The KC Streetcar’s goal was never riders. But it hasn’t succeeded at its true purpose | Opinion
As the KC Streetcar prepares to extend south to Country Club Plaza and north to the riverfront, it’s reasonable to ask if the project has been successful.
First, you’d need to understand the streetcar’s purpose. Most people think of it as public transportation. But the KC Streetcar hasn’t added any transit options that weren’t already offered by bus. In fact, streetcars are enormously expensive compared to regular buses or bus rapid transit such as the MAX bus lines running along Troost and Prospect avenues. When streetcars are unable to run because of cold weather, hot weather, a breakdown, a car accident, a shooting or other features of everyday life, buses do the job.
None of this is new or unique to Kansas City. We’ve known for years that streetcars are bad transit options.
In fact, streetcars are such an outrageously expensive form of transit that supporters don’t even think of them that way. Russ Johnson, former member of the Kansas City Council and Streetcar Authority board of directors said at the groundbreaking of the initial downtown line: “The stated goal of this project is economic development. That’s the dominant goal. The dominant goal is not to have a lot of people ride it. The dominant goal is to develop the city.”
He’s not alone. One website referred to streetcars as “a city-building tool — and by most accounts a very successful one.” The piece went on to assert that Portland, Oregon’s streetcar created the hottest real estate market in the city.
The KC Streetcar website makes the same claim: “The entire community is looking to the Downtown Streetcar to fuel economic growth. By promoting development, raising property values, attracting businesses and residents, and helping to redefine our city, streetcars benefit everyone.” Elsewhere, it claims that the area around the streetcar line “has welcomed more than 40 development projects totaling about $1.8 billion in economic activity.”
While that may be true, it’s misleading. New projects taking shape all over downtown have nothing to do with the streetcar. Which begs the question: What new development has happened because of the streetcar?
No research indicates that streetcars drive economic development. Even Portland, which built a line and then saw increased development along the route, made it clear that taxpayer subsidies played a role in the development; it wasn’t the streetcar itself.

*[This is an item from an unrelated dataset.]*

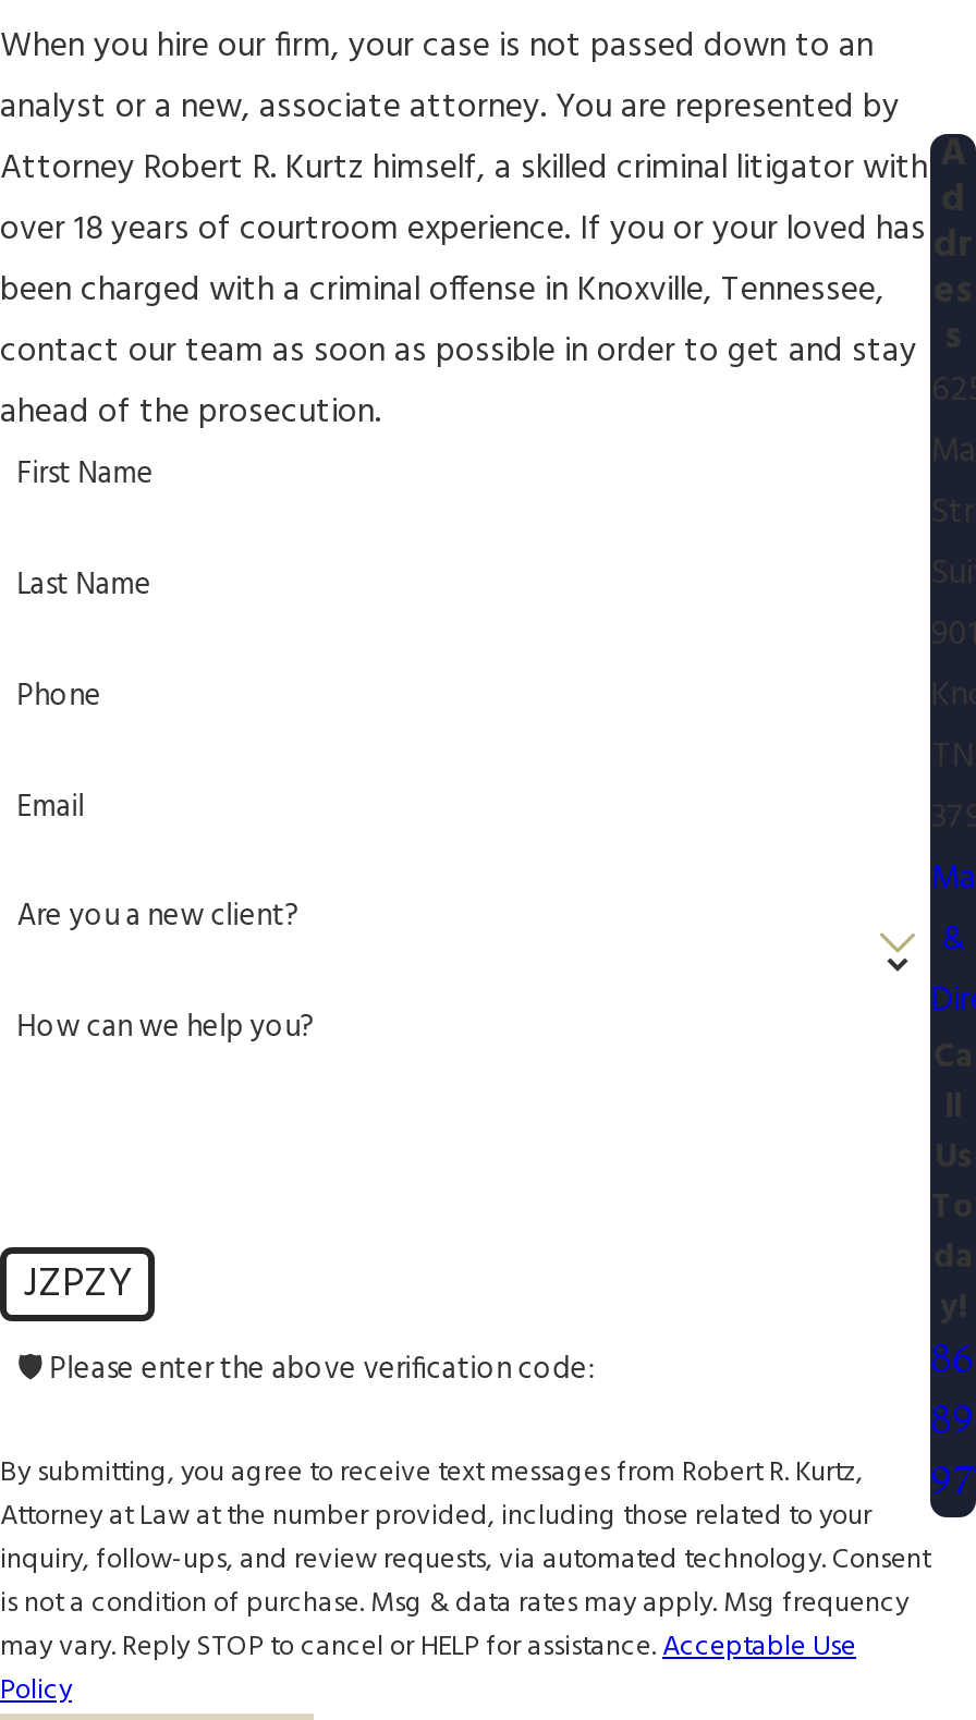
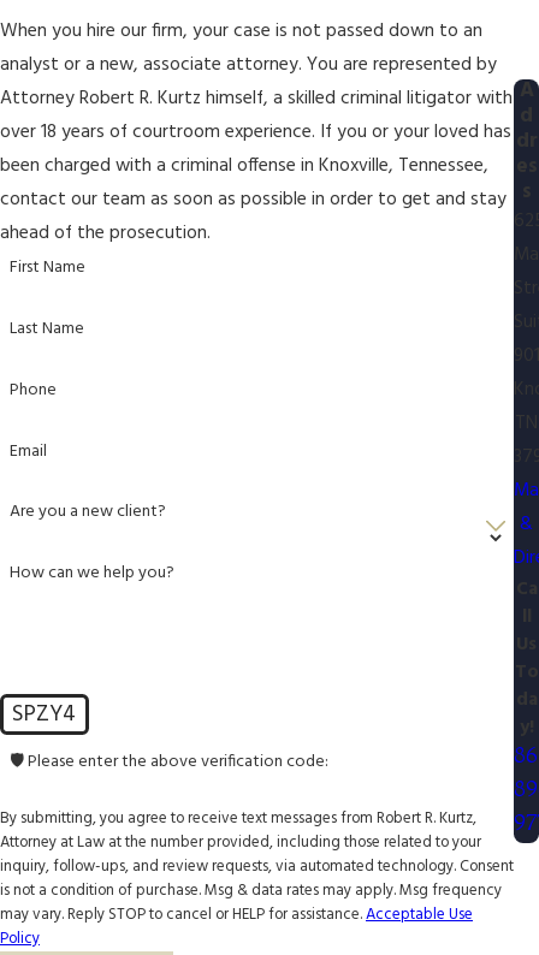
[23,1251,132,1317] JZPZY -> [13,696,76,732] SPZY4

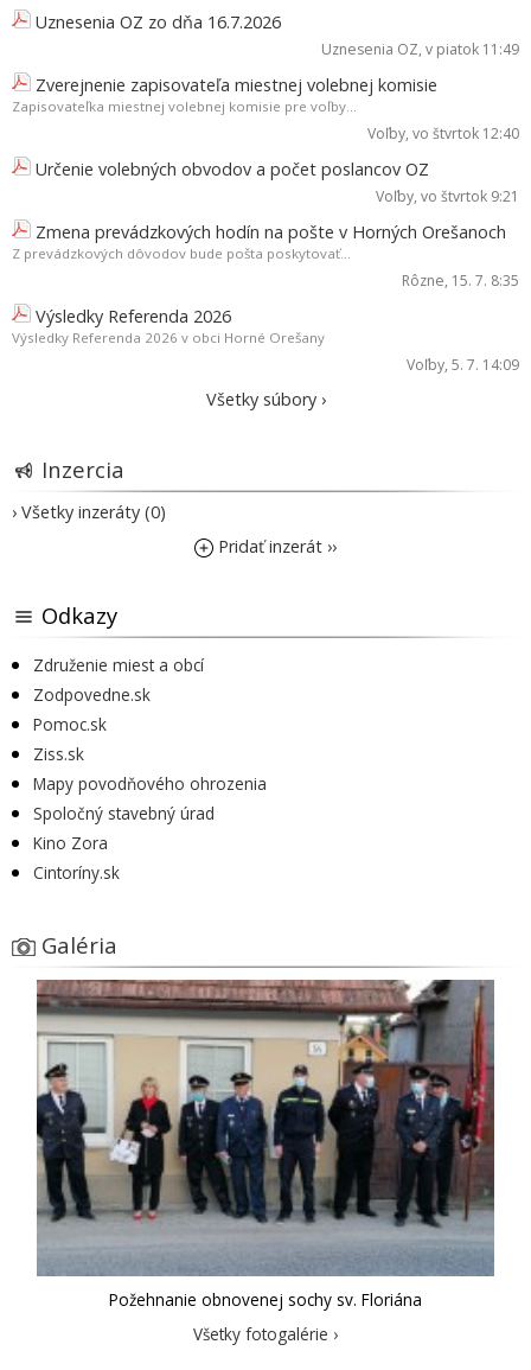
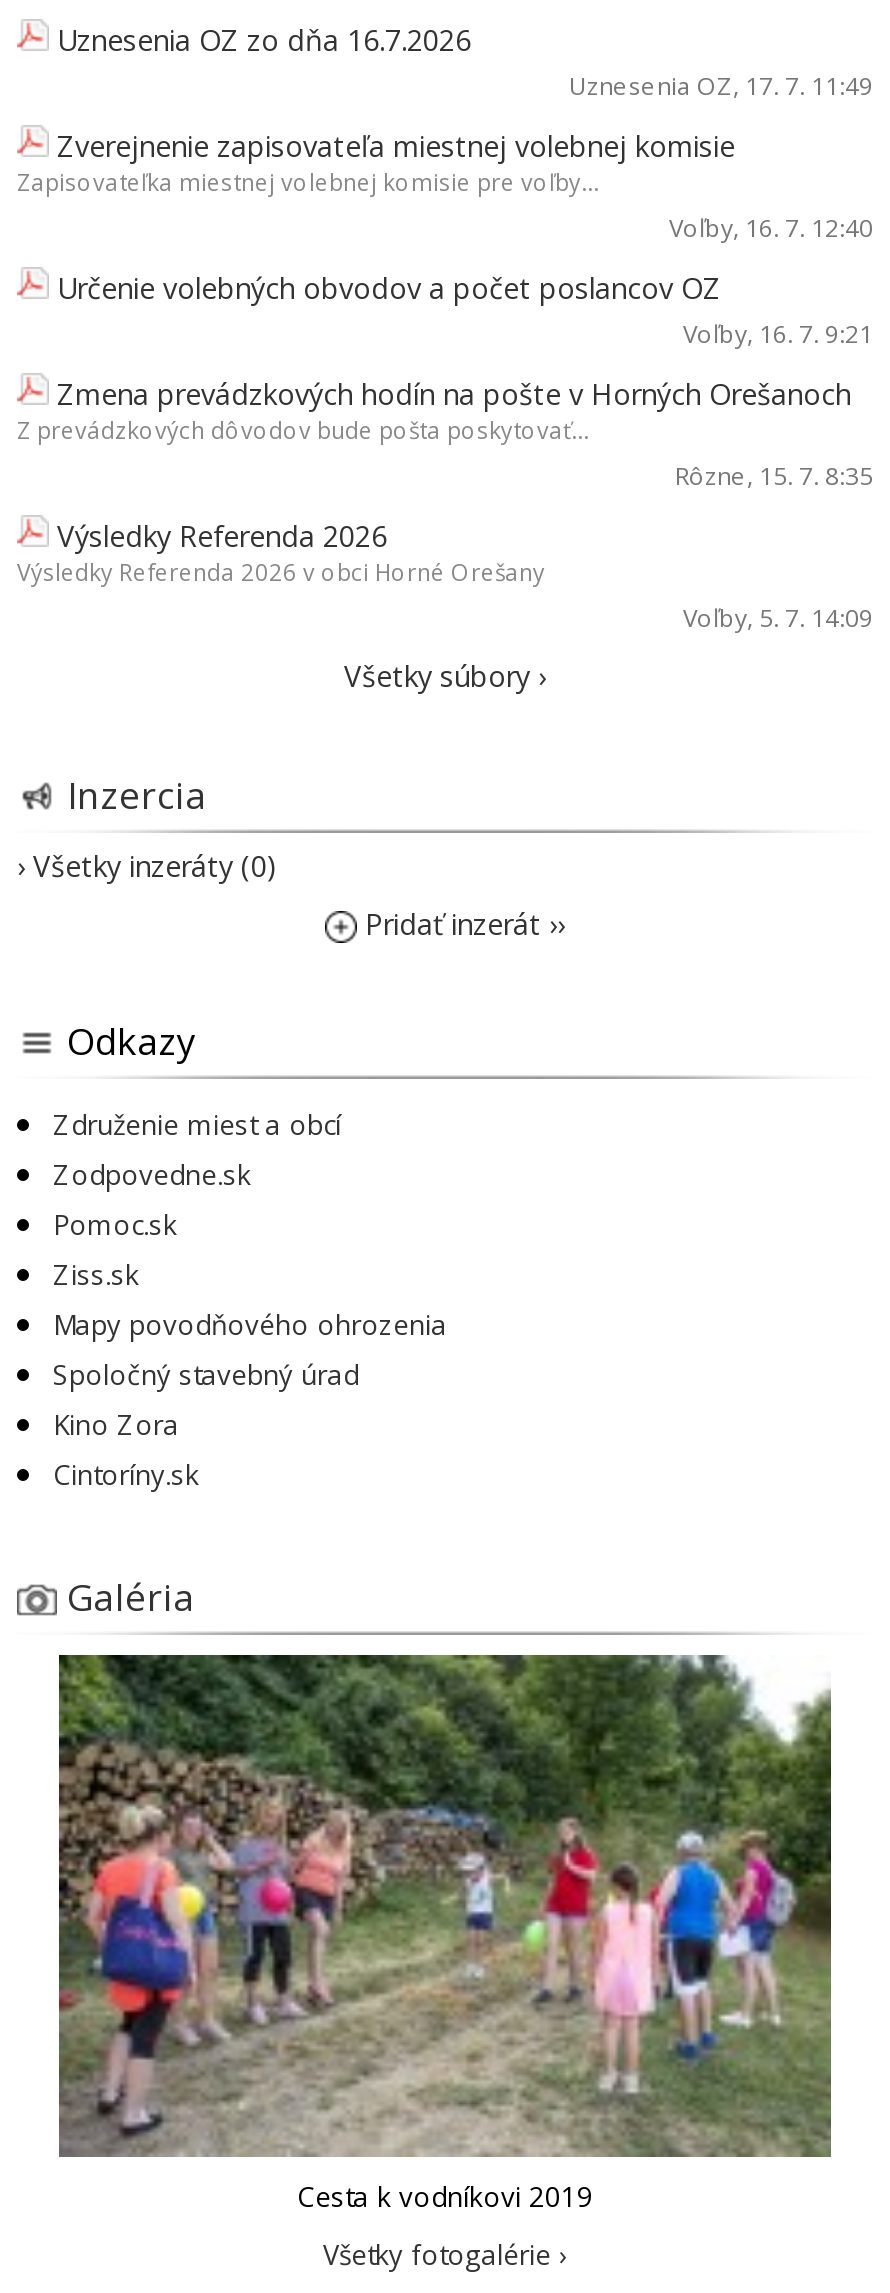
[321,39,519,59] Uznesenia OZ, v piatok 11:49 -> [569,69,873,103] Uznesenia OZ, 17. 7. 11:49
[367,123,519,143] Voľby, vo štvrtok 12:40 -> [669,211,873,245] Voľby, 16. 7. 12:40
[376,186,519,206] Voľby, vo štvrtok 9:21 -> [683,317,873,351] Voľby, 16. 7. 9:21
[37,979,495,1311] [image] | Požehnanie obnovenej sochy sv. Floriána -> [57,1652,833,2214] [image] | Cesta k vodníkovi 2019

Certainly a lot of people like the streetcar. Last year, the Kansas City Streetcar Authority conducted a customer survey of its riders. Almost 9 in 10 riders indicated their overall rating of the streetcar was “very” or “somewhat satisfied.” And why not? The streetcar is free and most survey respondents walk to it.
Except streetcar passengers aren’t the customers — they are the product. The customers are the businesses along the route funding the streetcar through a “special assessment” similar to a property tax. They supposedly benefit from the streetcar’s economic development, increased property value and additional sales from streetcar passengers. We don’t know if businesses are satisfied, because although they are the actual customers, the Streetcar Authority doesn’t survey them.
One possible reason: The streetcar has not raised property values at all. According to Jackson County, the aggregate market value of the original streetcar transportation development district has grown at the same rate as the entire county for each of the past 10 years. In other words, the economic development benefit of the streetcar, measured by property values, is zero.
Even anecdotally, commercial real estate professionals don’t conclude that development along the streetcar line has outpaced the rest of the city.
The KC Streetcar hasn’t added additional transit capacity. It hasn’t raised property values or been a city-building tool. And streetcars don’t curb congestion or get cars off the road. They certainly aren’t green; 66% of the electricity used to power the streetcar today comes from coal.
So has the streetcar been successful? The numbers say no.
Patrick Tuohey is co-founder of Better Cities Project, a 501(c)(3) nonprofit focused on municipal policy solutions, and a senior fellow at the Show-Me Institute, a 501(c)(3) nonprofit dedicated to Missouri state policy work.